Learning by doing is most critical.
Quite often theories themselves may look exciting or boring - but unless we put things in practice, we don't really get a real feel for what it means. The point that drives the learning is when we have real questions raised in our minds - quite often beyond what text books poses.
It is very important that you chase behind something which is worth it. As we do things - we evolve our thinking. you will see yourself from asking "how-can-i-do-this" to "why-does-it-work-the-way-it-is".
Now coming to the concrete answer to your question.

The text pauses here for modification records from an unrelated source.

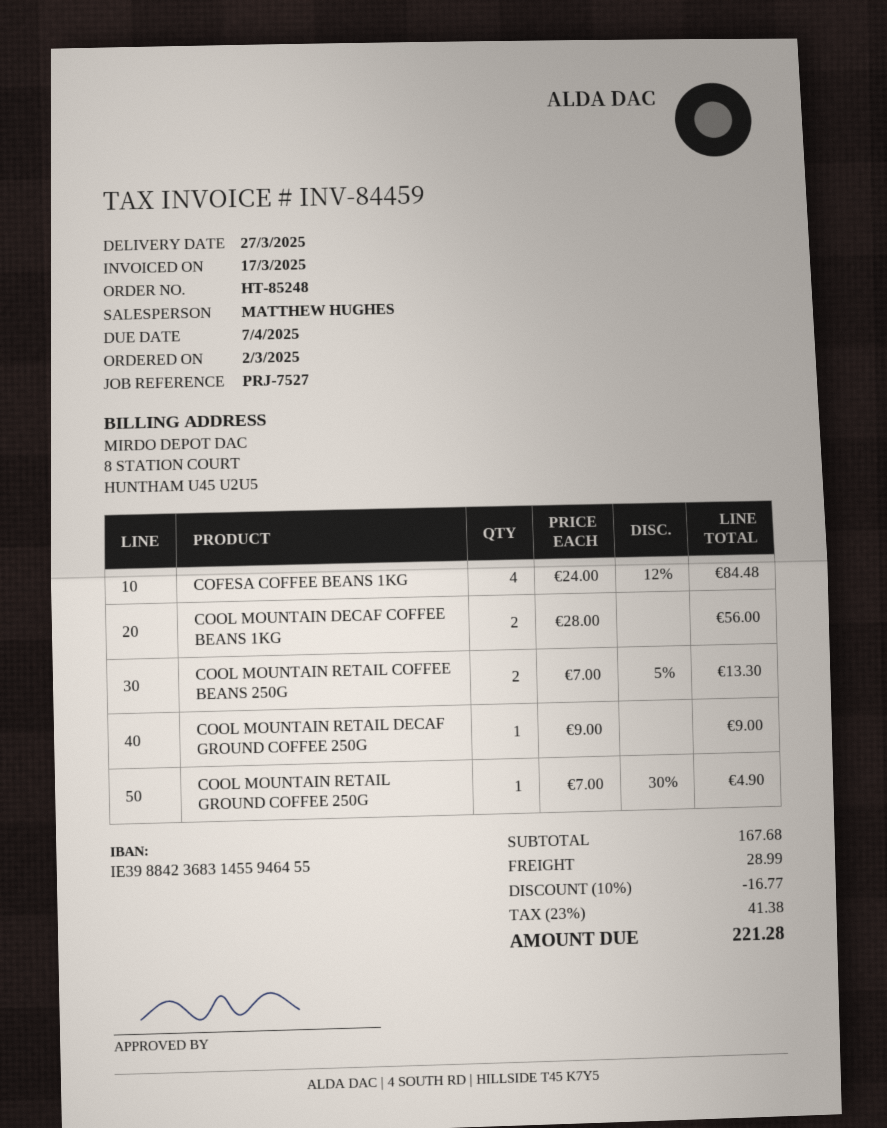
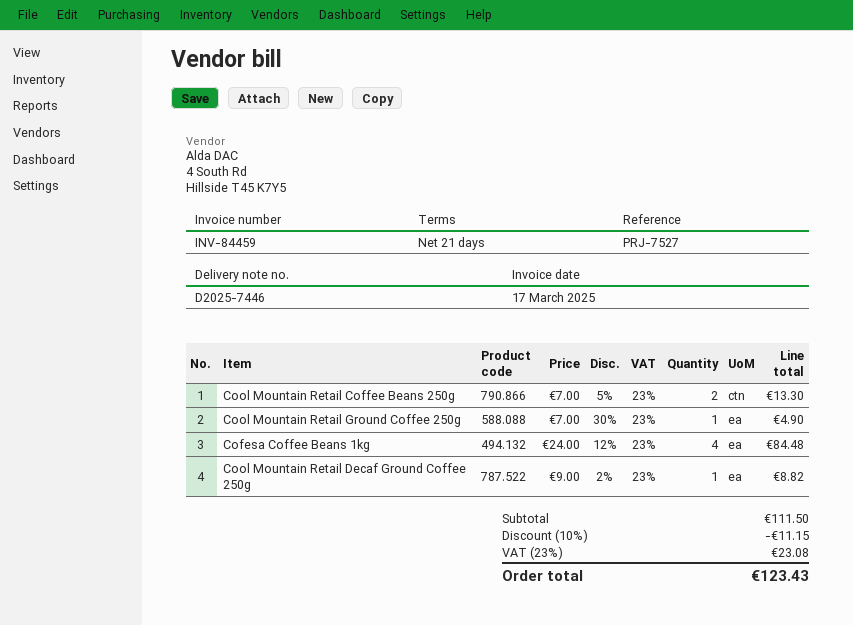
COOL MOUNTAIN DECAF COFFEE BEANS 1KG: 2 x 28.00 = 56.00 -> none
COOL MOUNTAIN RETAIL DECAF GROUND COFFEE 250G: 1 x 9.00 = 9.00 -> 1 x 9.00 - 2% = 8.82
subtotal: 167.68 -> 111.50
discount: 10% = 16.77 -> 10% = 11.15
shipping: 28.99 -> none
tax: 23% = 41.38 -> 23% = 23.08
total: 221.28 -> 123.43

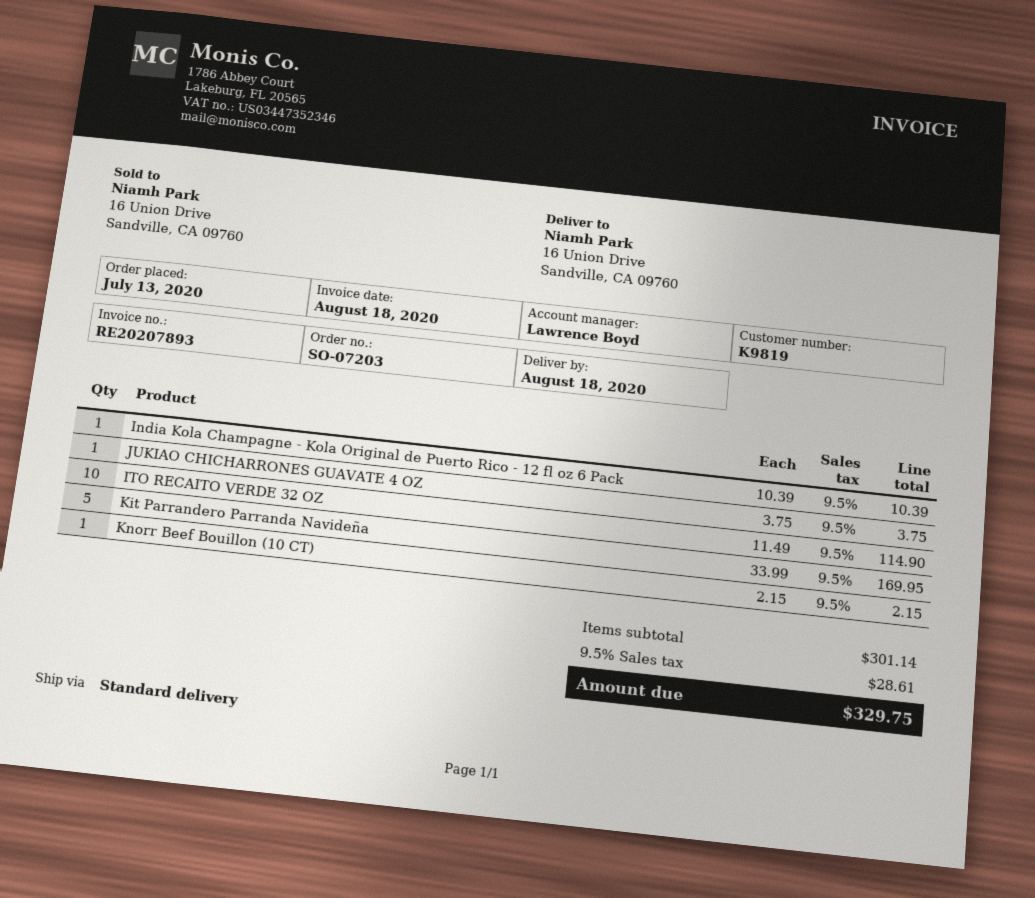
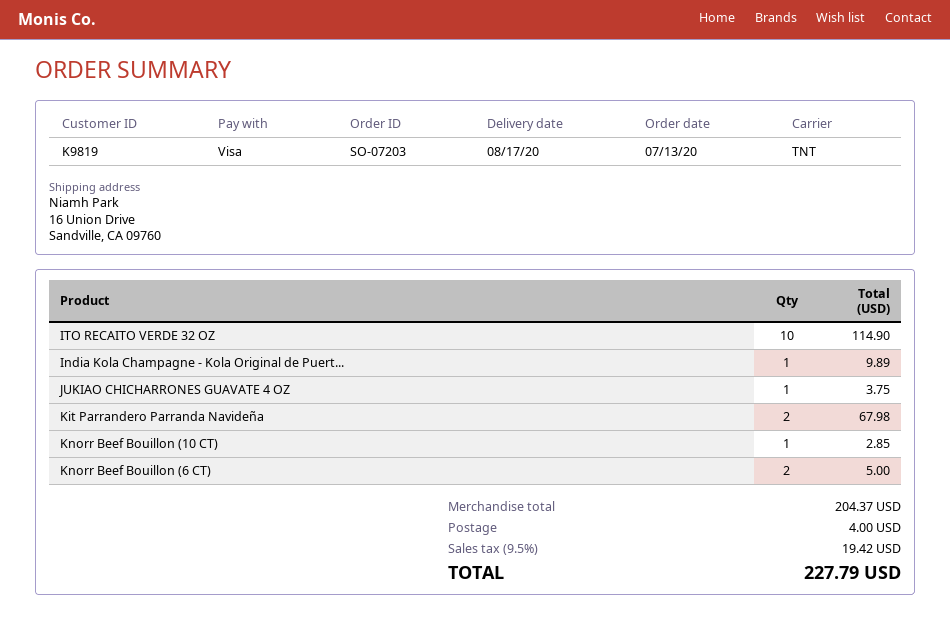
delivery date: 2020-08-18 -> 2020-08-17
shipping method: standard -> TNT
India Kola Champagne - Kola Original de Puerto Rico - 12 fl oz 6 Pack: 1 for 10.39 -> 1 for 9.89
Kit Parrandero Parranda Navideña: 5 for 169.95 -> 2 for 67.98
Knorr Beef Bouillon (10 CT): 1 for 2.15 -> 1 for 2.85
Knorr Beef Bouillon (6 CT): none -> 2 for 5.00
subtotal: 301.14 -> 204.37
shipping: none -> 4.00
tax: 9.5% = 28.61 -> 9.5% = 19.42
total: 329.75 -> 227.79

Here are some simple suggestions:
Learning process for you will have critical steps.
1. Problem Solving
The first thing to learn is learning a language as a problem solving tool.
This will start with learning the programming syntax and semantics. (this is enough learned through the class room assignments. And later you should try to implement Data structures and Algorithms on your own.
You can study from many possible books and implement something on your own.
by this time, you should be able to solve problems well using C++.
2. Learning elegant design
One of the most important corner stone for being able to write good programming is to be able design good object oriented code. This is essential. My personal favorite book is from James Rambaug. What is important is that you must get concrete reasoning - ask why rather than how about learning this.
At this stage - learning would be best when you take up some full project on your own. I would strongly advice that you should do an assignment on your own fresh rather than start some existing code at this stage. It should be small, but it must have some good puzzle in it.
Only when you look at multiple object/ algorithms interacting you will learn that there is a good deal of possibility when you take the problem as good-design rather than just-make-it-work.
3. Learning software development practices
Finally, as you manage to write a full-thing on your own, and would have solved issues that pained you, now, by the time you have got to this stage, you will begin to realize that there are good-ways-of-doing and bad-ways-of-doing. This is where practices comes in place.
You can refer to the books like "Effecitve C++" as already pointed by many. Also, i would add another book in reference as "Code complete".
At this stage you must take up a fully functional Open source project to see how things work. Take up something small but that excite you; and at once - you will find many things a bit not-so-obvious.
As you grow with some of the projects - you will begin to see blend of great-problem-solving, elegant-design and dependable-practices. That's all it takes to become a good software engineer!
Important thing is to remember to ask - How and why at all times.
One final reference. Read this: Teach yourself programming in 10 years.
I don't know how much you have actually reached, but you can guide yourself to this.